Work required: Where an entry contains a picture, omit the picture and repeat the rest exactly.

[Change listing data]

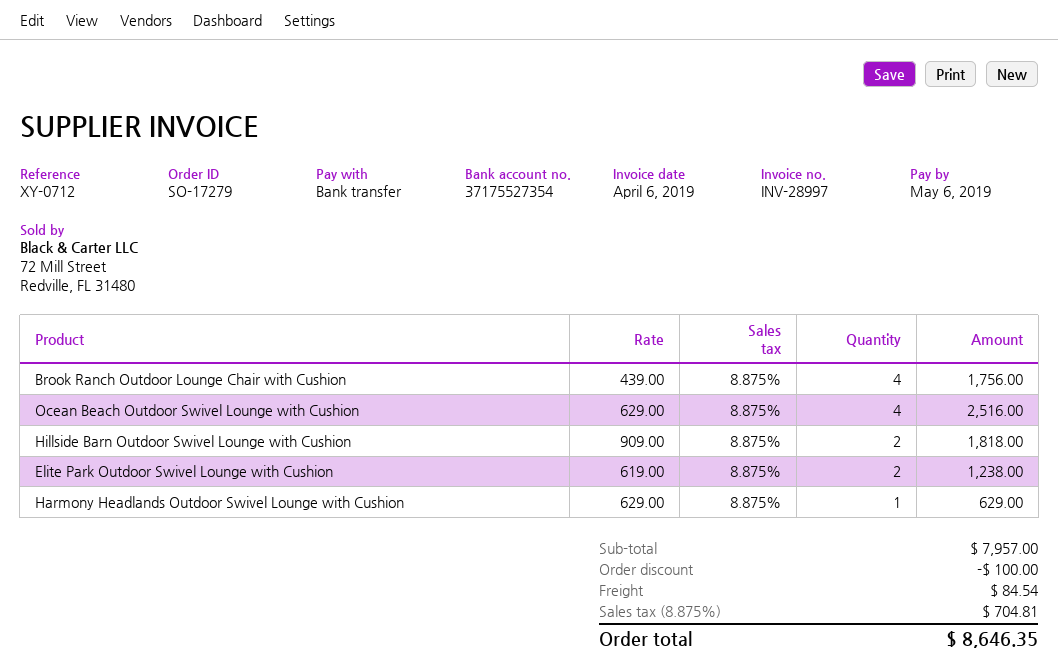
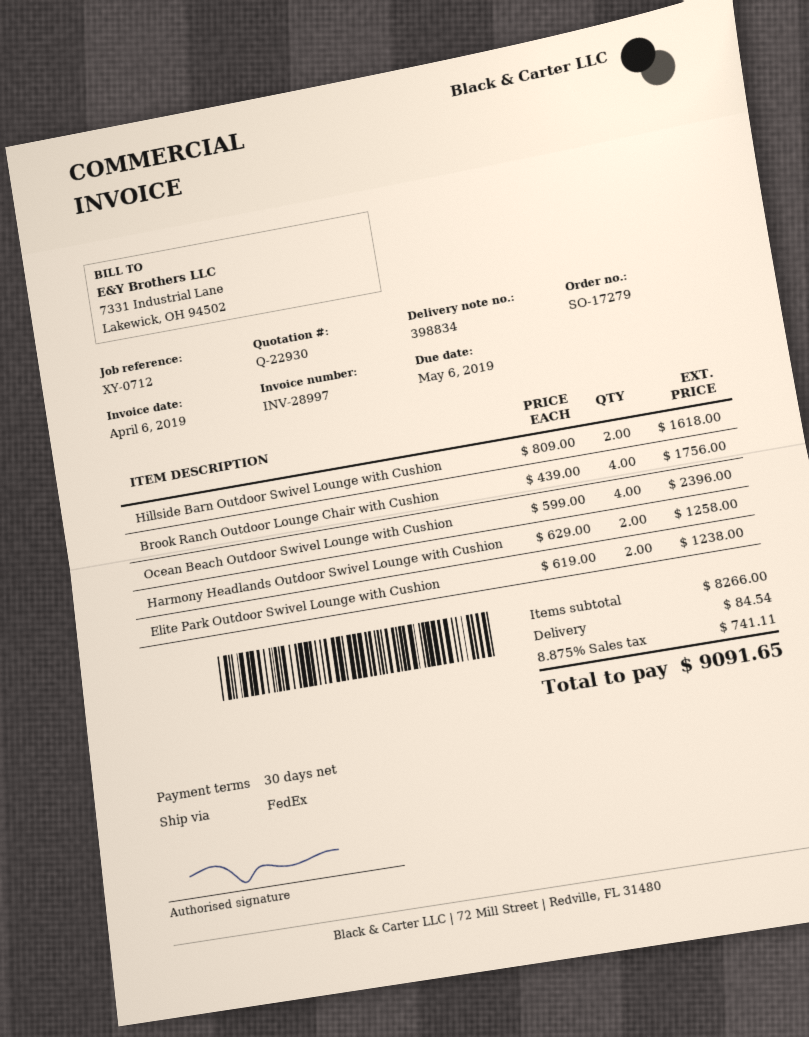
Ocean Beach Outdoor Swivel Lounge with Cushion: 4 x 629.00 = 2516.00 -> 4 x 599.00 = 2396.00
Hillside Barn Outdoor Swivel Lounge with Cushion: 2 x 909.00 = 1818.00 -> 2 x 809.00 = 1618.00
Harmony Headlands Outdoor Swivel Lounge with Cushion: 1 x 629.00 = 629.00 -> 2 x 629.00 = 1258.00
subtotal: 7957.00 -> 8266.00
discount: 100.00 -> none
tax: 8.875% = 704.81 -> 8.875% = 741.11
total: 8646.35 -> 9091.65

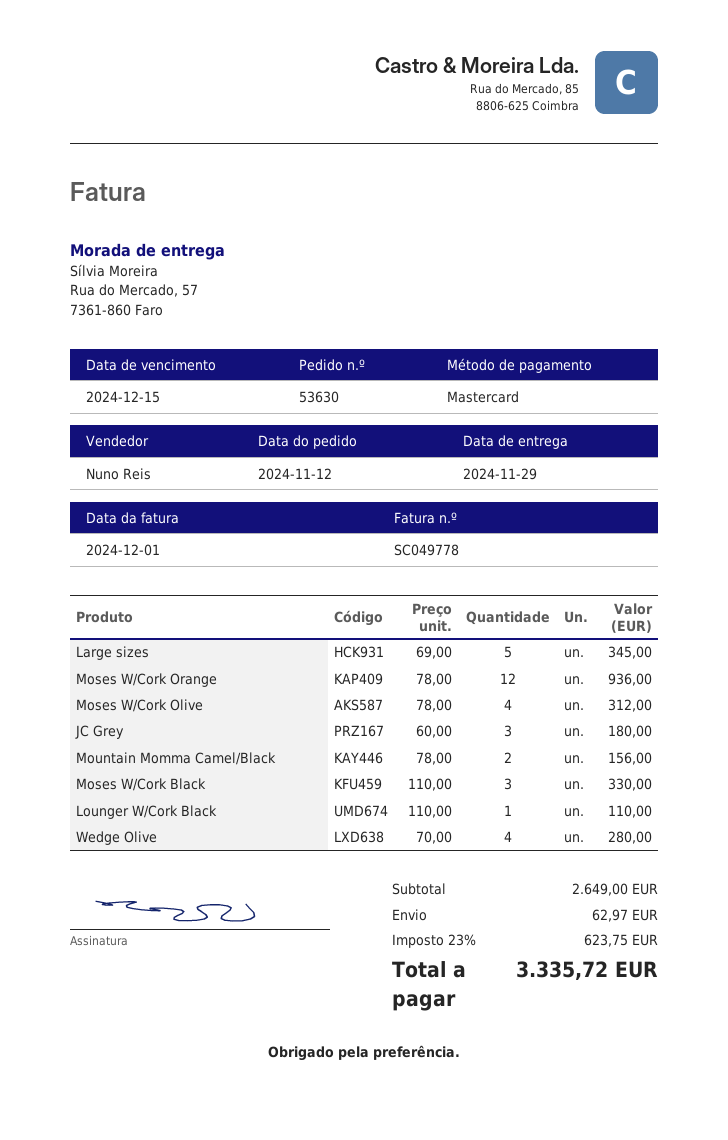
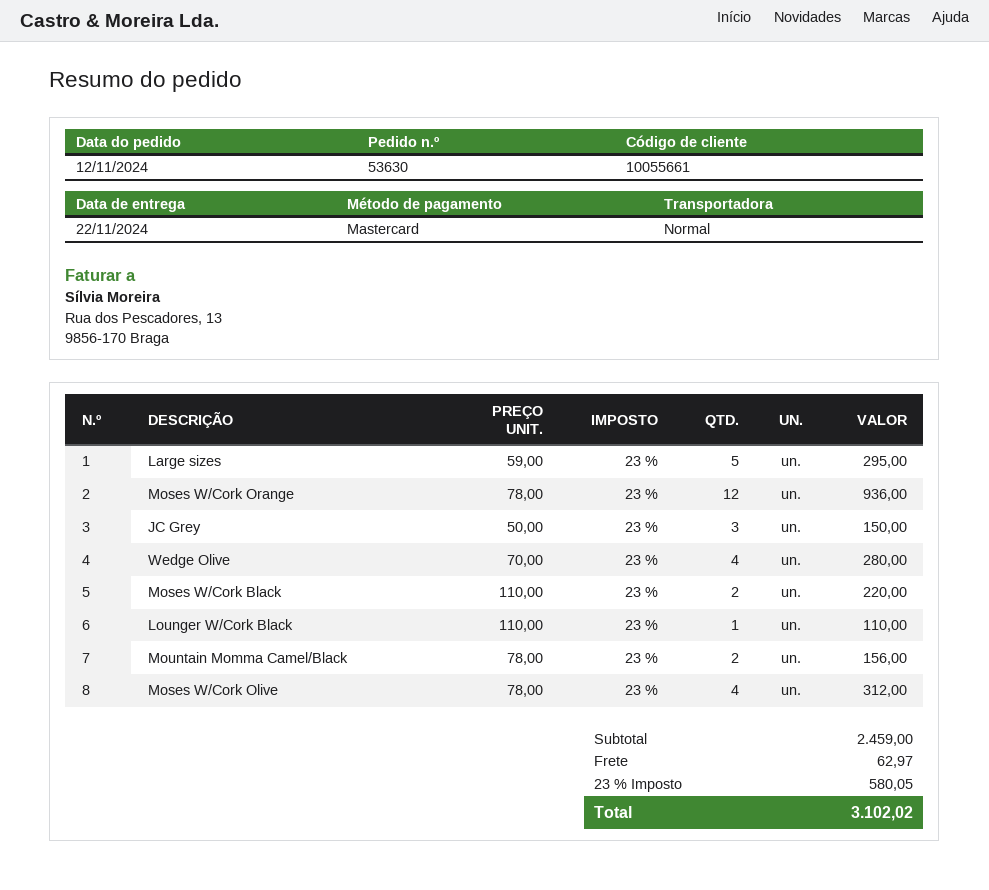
delivery date: 2024-11-29 -> 2024-11-22
Large sizes: 5 x 69.00 = 345.00 -> 5 x 59.00 = 295.00
JC Grey: 3 x 60.00 = 180.00 -> 3 x 50.00 = 150.00
Moses W/Cork Black: 3 x 110.00 = 330.00 -> 2 x 110.00 = 220.00
subtotal: 2649.00 -> 2459.00
tax: 23% = 623.75 -> 23% = 580.05
total: 3335.72 -> 3102.02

Answer:
Ocean Beach Outdoor Swivel Lounge with Cushion: 4 x 629.00 = 2516.00 -> 4 x 599.00 = 2396.00
Hillside Barn Outdoor Swivel Lounge with Cushion: 2 x 909.00 = 1818.00 -> 2 x 809.00 = 1618.00
Harmony Headlands Outdoor Swivel Lounge with Cushion: 1 x 629.00 = 629.00 -> 2 x 629.00 = 1258.00
subtotal: 7957.00 -> 8266.00
discount: 100.00 -> none
tax: 8.875% = 704.81 -> 8.875% = 741.11
total: 8646.35 -> 9091.65

delivery date: 2024-11-29 -> 2024-11-22
Large sizes: 5 x 69.00 = 345.00 -> 5 x 59.00 = 295.00
JC Grey: 3 x 60.00 = 180.00 -> 3 x 50.00 = 150.00
Moses W/Cork Black: 3 x 110.00 = 330.00 -> 2 x 110.00 = 220.00
subtotal: 2649.00 -> 2459.00
tax: 23% = 623.75 -> 23% = 580.05
total: 3335.72 -> 3102.02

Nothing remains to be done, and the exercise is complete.